Principles and Institutions 

There are three principles we believe should underpin future environment laws: 

1. Federal leadership and responsibility for proactive environmental management. 
2. Clear and robust terms for future development applications. 
3. Democratic accountability and protection of rights for local communities to participate in environmental matters. 

Environment laws need to be delivered and enforced. An independent environmental agency that can collect data, proactively manage, and issue reports on the environment are necessary to ensure this bold new approach gets enacted. Moreover, this independent agency could act as a tough, independent regulator, ensuring compliance with our first-class laws. 

LEAN is going around the party units again, asking them to pass our motion calling on Federal Labor to safeguard our unique natural heritage by creating new environment laws and institutions for all Australians, current and future. If you want to help us out by volunteering, click this link

Indigenous and community participation

In the 1970’s, Neville Wran enshrined the rights of communities to participate in environmental decisions that affected them in NSW. This visionary thinking forms best practice internationally, but over time these rights have been eroded in Australia. We need to re-enshrine community participation in environmental management. 

In particular, we need to ensure the participation and rights of Indigenous Australians in environmental decision making. As environmentalists, it is imperative we counter false historical narratives and start understanding the relationship Indigenous Australians have with the environment, including their complex environmental management techniques stemming from deep, proactive understanding. Books like Henry Reynolds’ Learning to Love Your Country and Dark Emu document some Indigenous Australian environmental management techniques, but are no replacement for Indigenous Australian voices and representation in developing future environmental laws, reports, and management suggestions. Labor must commit to working with Indigenous Australians on the development and implementation of an Australian Environment Act which would ensure the Australian Government proactively and systemically protects the Australian environment. 

Why Labor?

Labor governments have a proud history of environmental protection in places as iconic as the Daintree, Franklin River, Cape York, and marine parks.
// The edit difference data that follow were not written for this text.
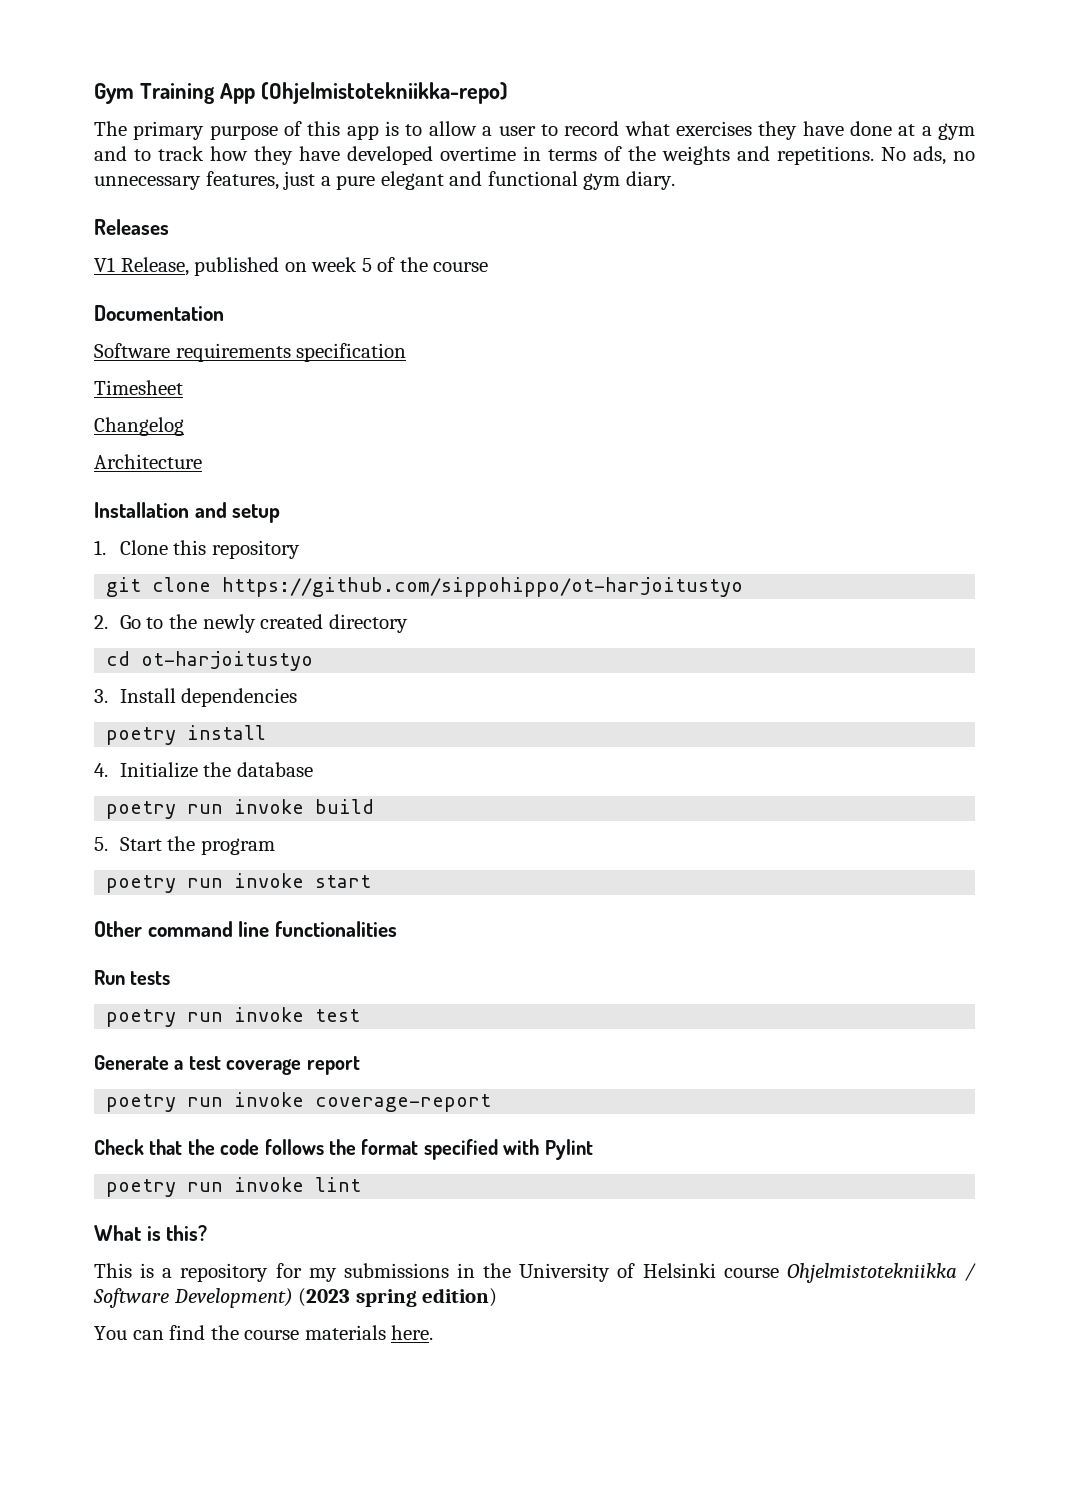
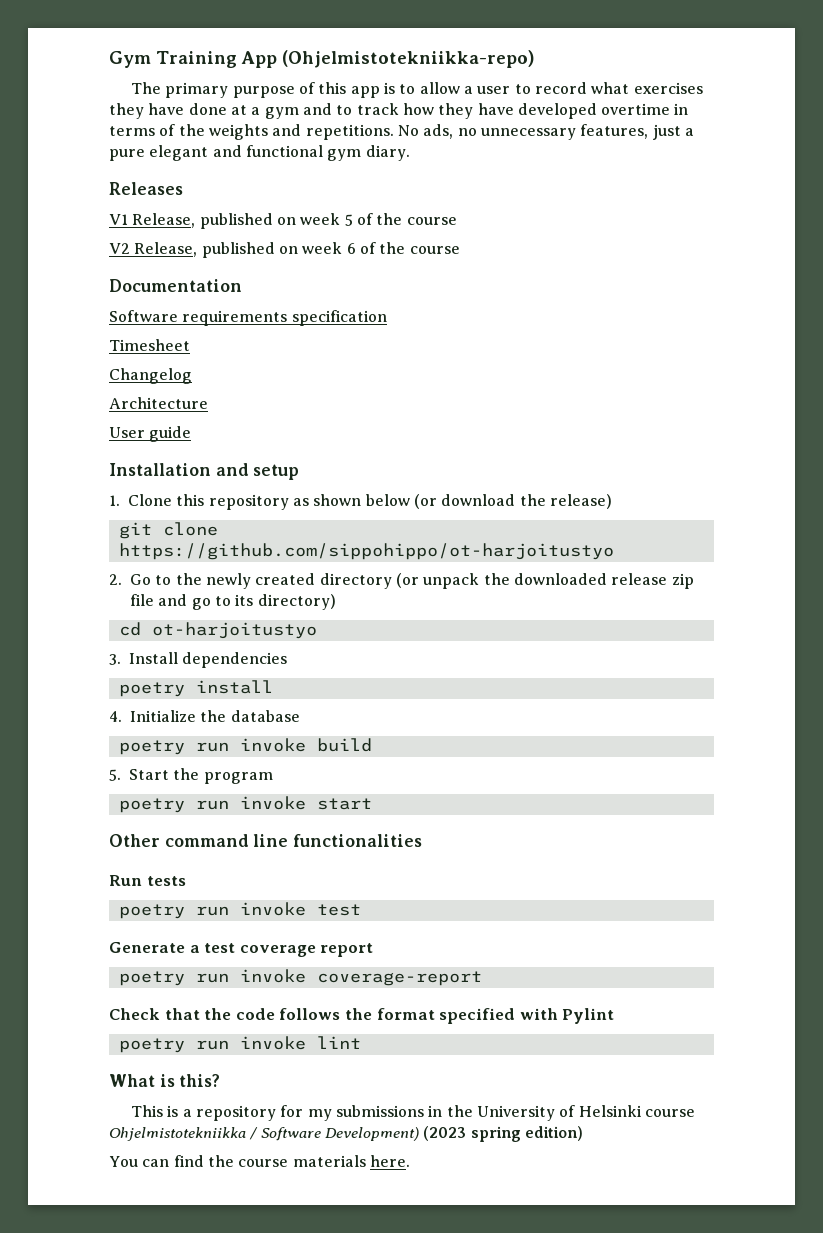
+ V2 Release, published on week 6 of the course
+ User guide
- 1. Clone this repository
+ 1. Clone this repository as shown below (or download the release)
- 2. Go to the newly created directory
+ 2. Go to the newly created directory (or unpack the downloaded release zip file and go to its directory)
It is the hallmark of all great Labor governments to protect and better the environment.

Thus, the next Federal Labor government should prioritise environmental law reform as a key policy agenda. Protecting the environment is an issue of nation-building and inequality. This makes it a core Labor task. A comprehensive environmental law regime would be comparable to floating the dollar, the Pharmaceutical Benefits Scheme, and Medicare.

The environment is important materially and immaterially. Materially, the environment is our lifeblood. The cost to the economy will be much larger than project-by-project considerations if we fail to proactively protect our natural assets. As the EJA report shows, protection of the environment is also a health issue, and insufficient action could cause blow-outs in health and related budgets. Protecting the environment is imperative economically. 

Immaterially, our sense of identity is connected to place. We are the Sunburnt Country, home to the koala, eucalypts, and macadamias. We are former home of the Central Wallaby and Tasmanian Tiger. We cannot afford to be the former home to the contemporary species, animals, and places we love.